▸ **What to do**: From the line with "The HTML doctype" through the final line below, restate each line word for word and return nothing else.

Segment Start: Available records

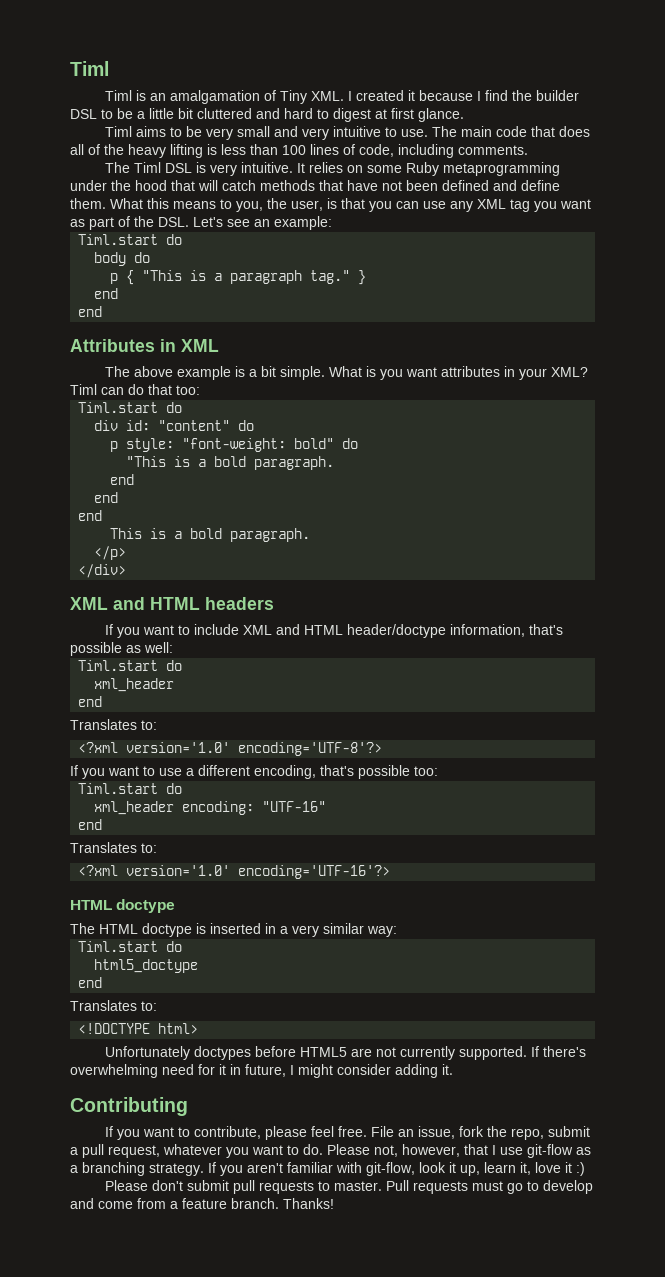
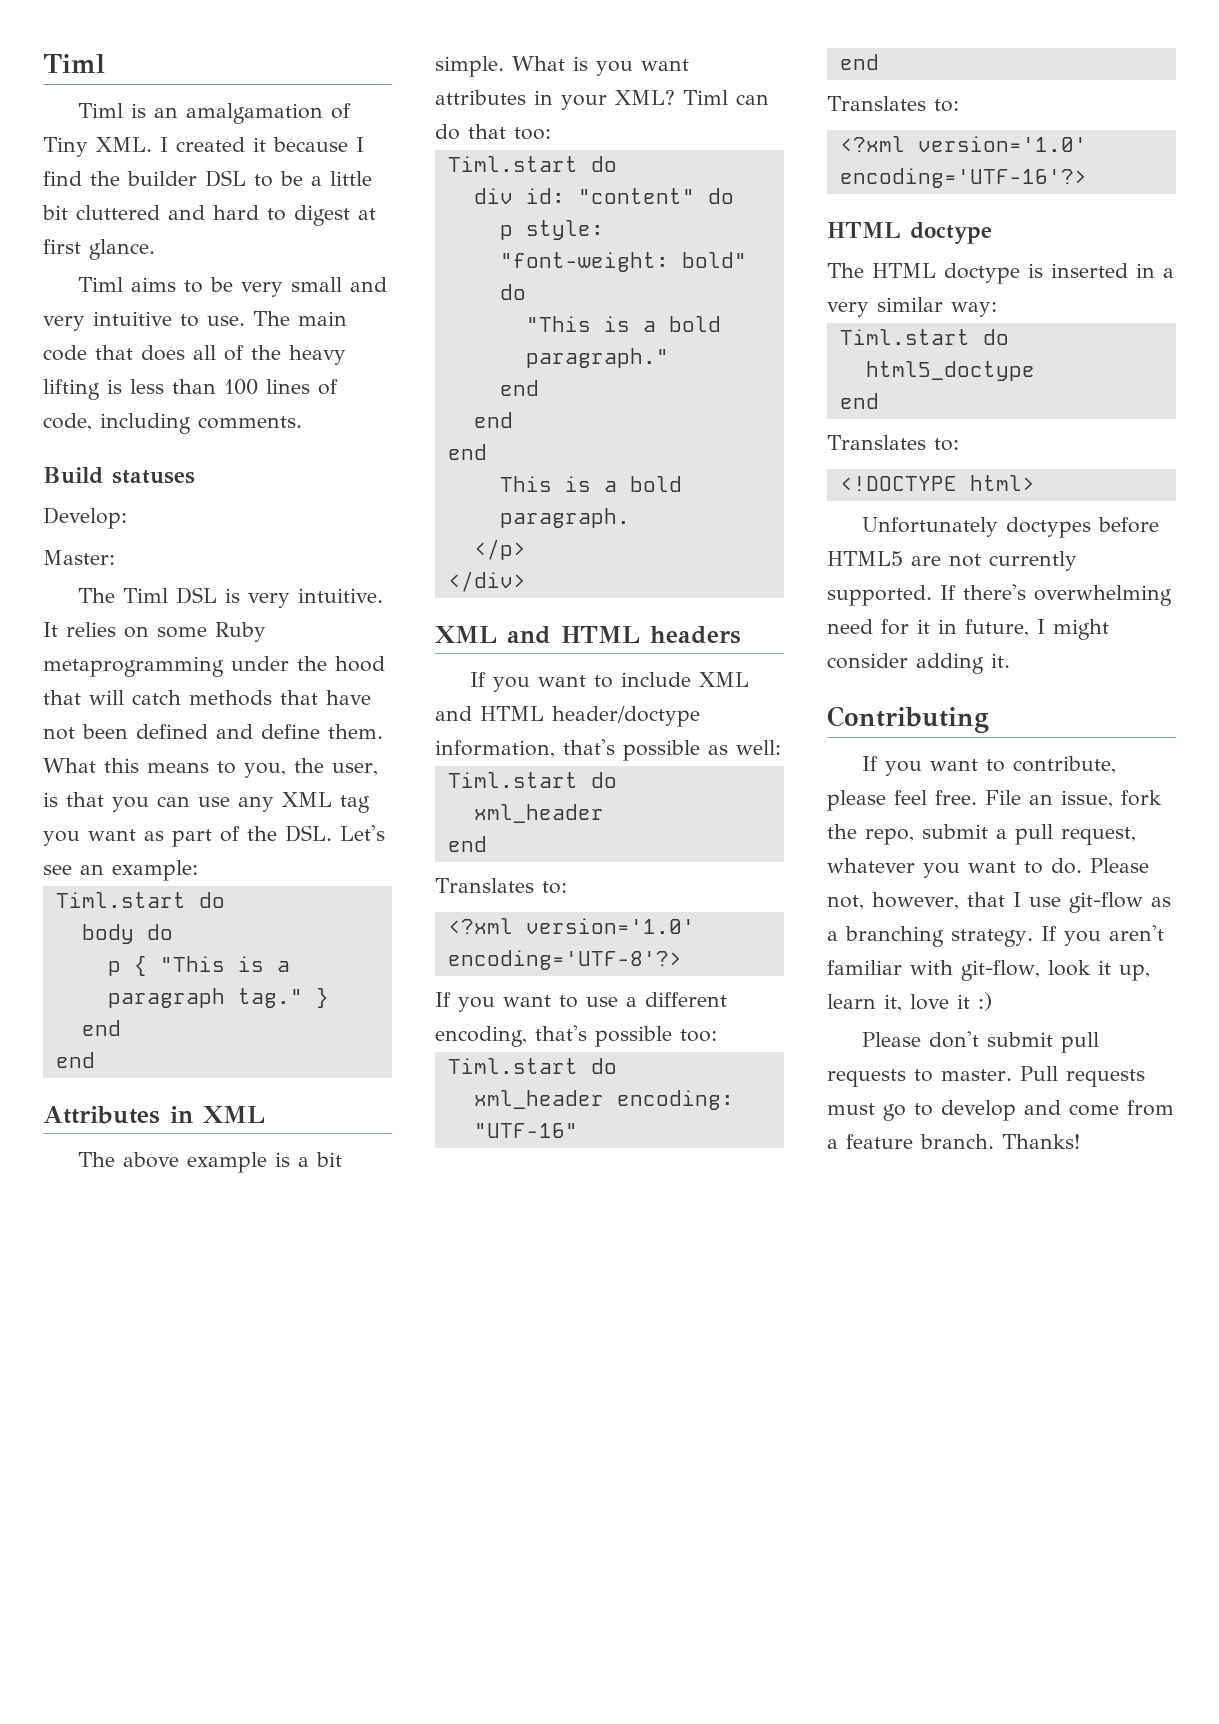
+ Build statuses
+ Develop:
+ Master:
- "This is a bold paragraph.
+ "This is a bold paragraph."

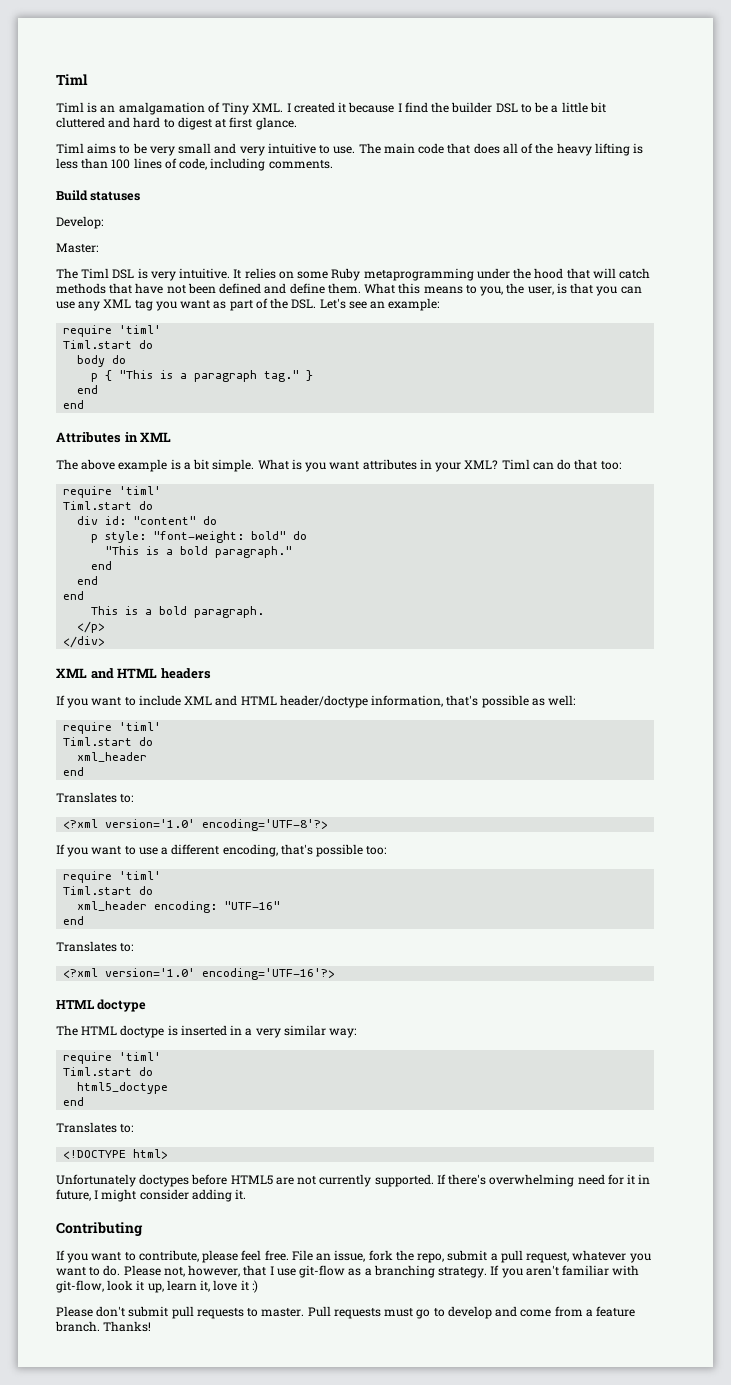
  What this means to you, the user, is that you can use any XML tag you want as part of the DSL. Let's see an example:
+ require 'timl'
  Timl can do that too:
+ require 'timl'
  If you want to include XML and HTML header/doctype information, that's possible as well:
+ require 'timl'
  If you want to use a different encoding, that's possible too:
+ require 'timl'
  The HTML doctype is inserted in a very similar way:
+ require 'timl'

Segment End: Available records

▸ **Reply**:
  The HTML doctype is inserted in a very similar way:
+ require 'timl'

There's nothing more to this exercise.